Data for analysis below:
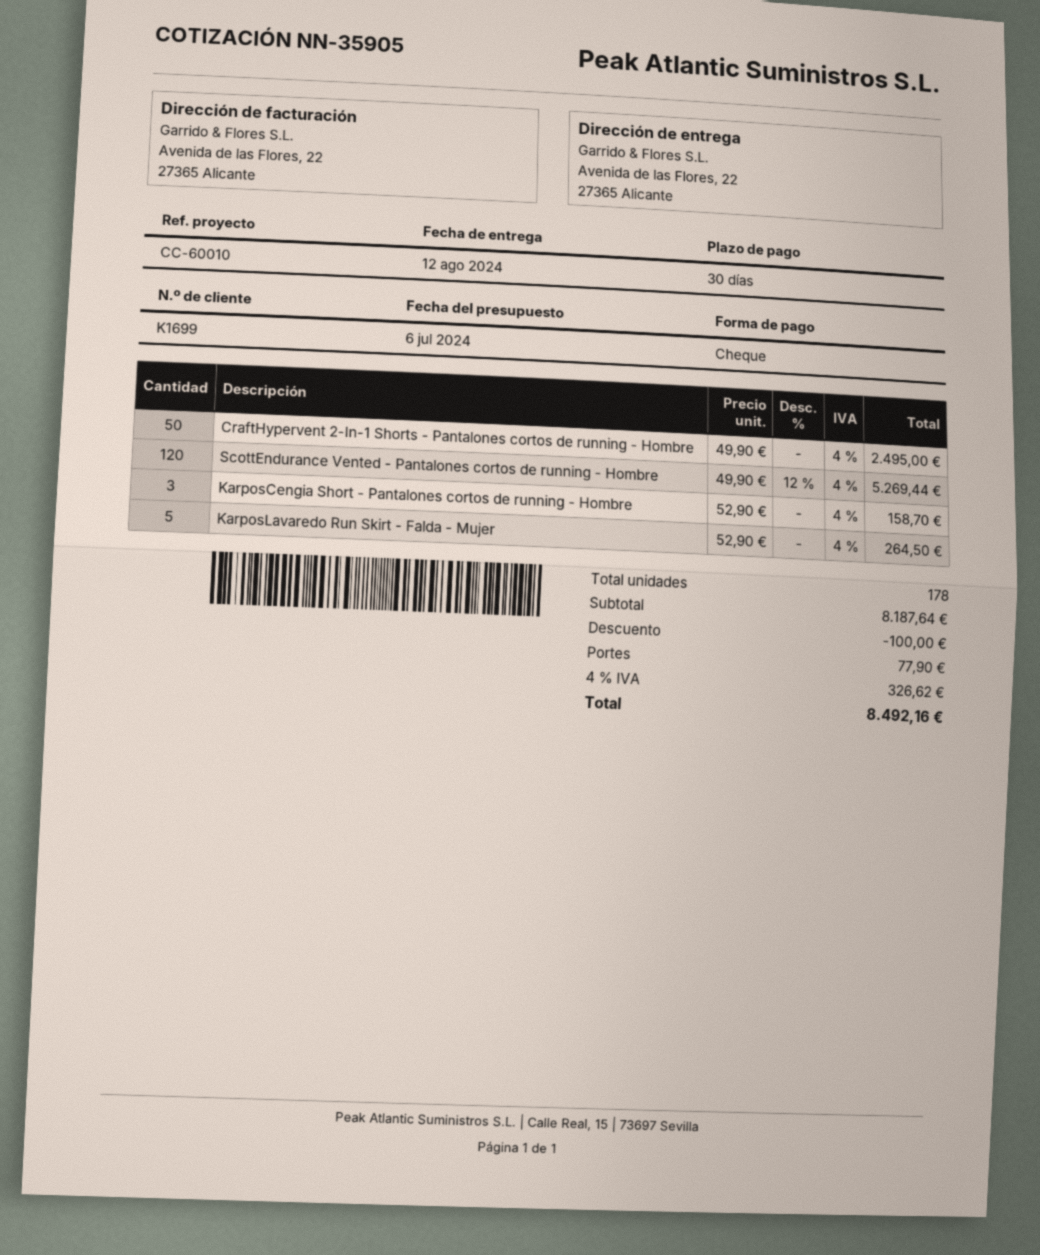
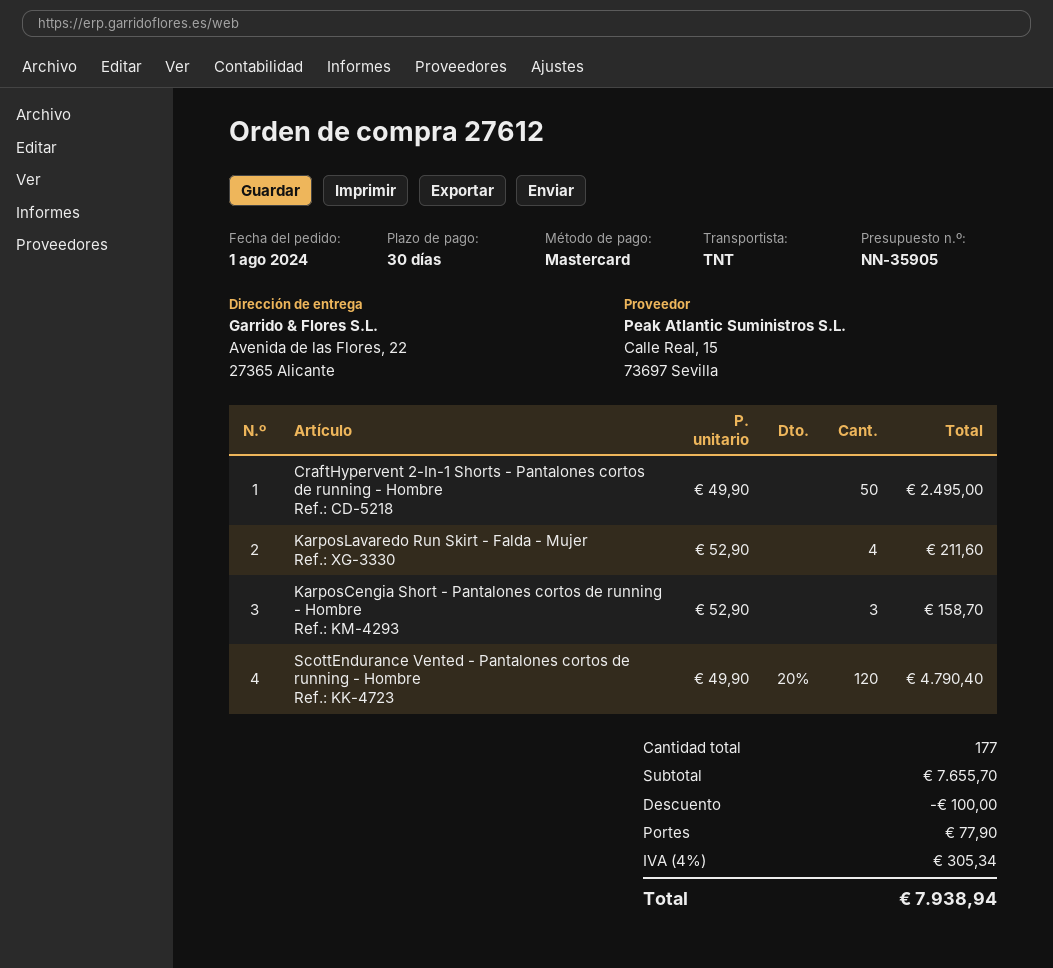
payment method: cheque -> Mastercard
ScottEndurance Vented - Pantalones cortos de running - Hombre: 120 x 49.90 - 12% = 5269.44 -> 120 x 49.90 - 20% = 4790.40
KarposLavaredo Run Skirt - Falda - Mujer: 5 x 52.90 = 264.50 -> 4 x 52.90 = 211.60
total quantity: 178 -> 177
subtotal: 8187.64 -> 7655.70
tax: 4% = 326.62 -> 4% = 305.34
total: 8492.16 -> 7938.94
End of Data for analysis.
### What to do
For this exercise, reproduce exactly each line from the one containing "total quantity: 178 -> 177" through the last line of the data, and no others.

### Exercise output
total quantity: 178 -> 177
subtotal: 8187.64 -> 7655.70
tax: 4% = 326.62 -> 4% = 305.34
total: 8492.16 -> 7938.94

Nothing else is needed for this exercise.